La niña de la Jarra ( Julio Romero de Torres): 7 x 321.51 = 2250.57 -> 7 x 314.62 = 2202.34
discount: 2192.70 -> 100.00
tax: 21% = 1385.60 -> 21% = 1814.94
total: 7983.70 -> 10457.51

------------------------------------------------

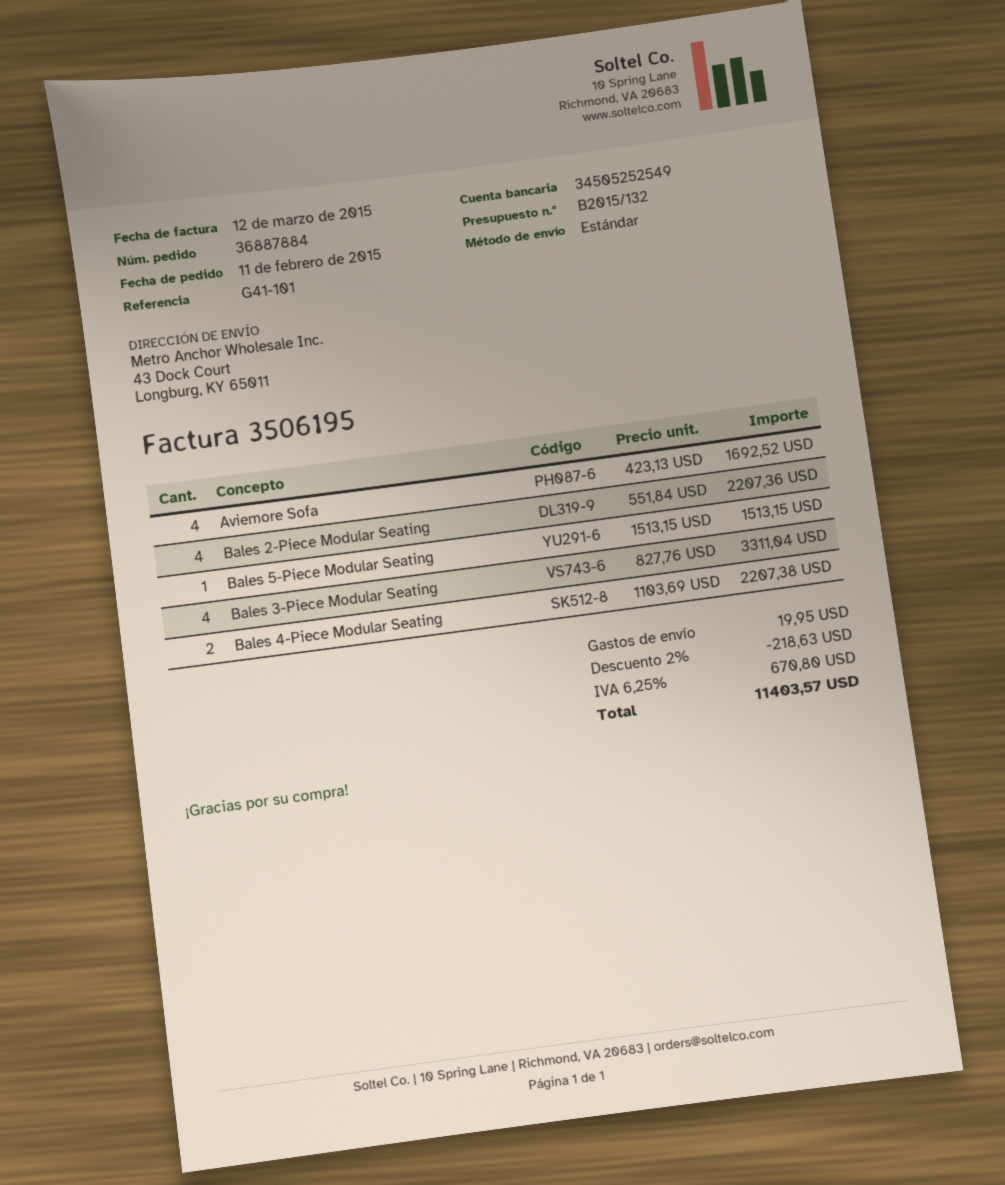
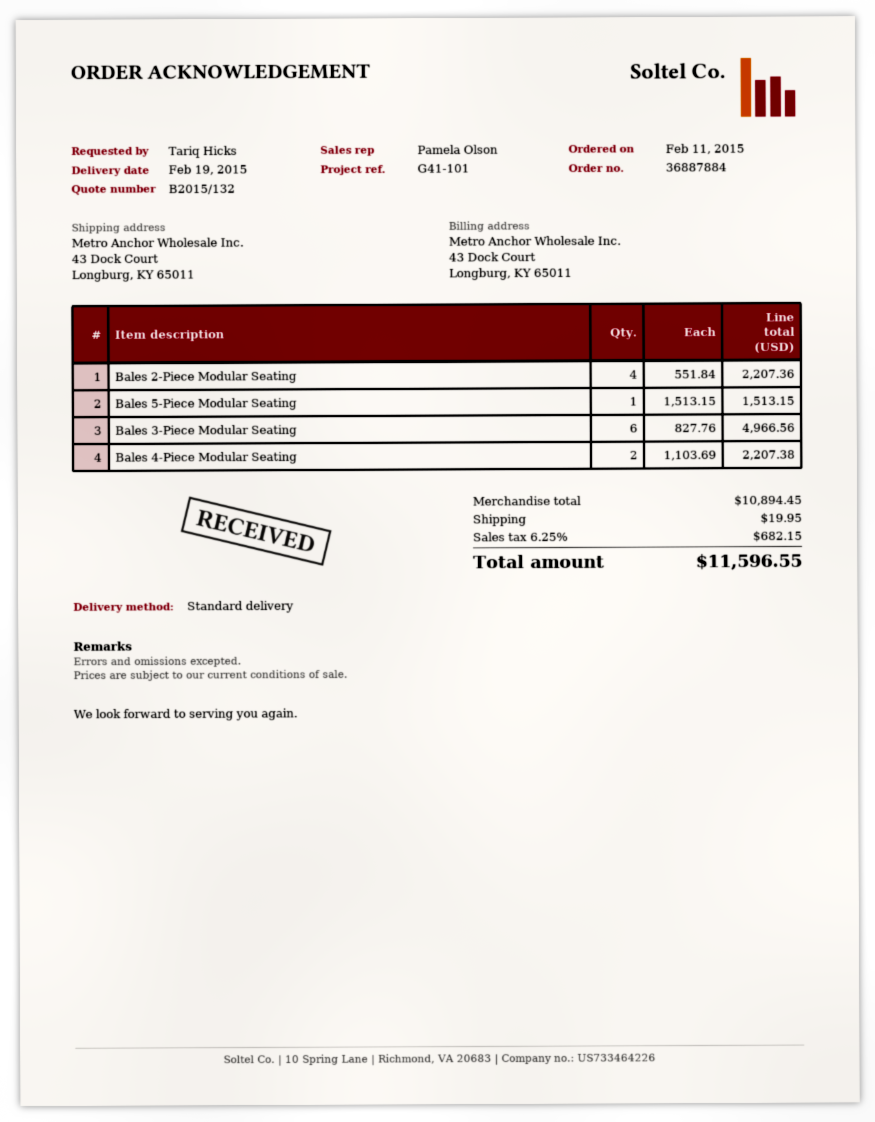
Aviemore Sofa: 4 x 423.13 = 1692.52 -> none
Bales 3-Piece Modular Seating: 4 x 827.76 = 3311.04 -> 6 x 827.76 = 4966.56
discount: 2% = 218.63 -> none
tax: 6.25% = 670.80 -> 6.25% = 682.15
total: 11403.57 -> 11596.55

------------------------------------------------

» TASK OBJECTIVE
In the listing above, find every line with the word "discount" and copy it out.

» REPLY
discount: 2192.70 -> 100.00
discount: 2% = 218.63 -> none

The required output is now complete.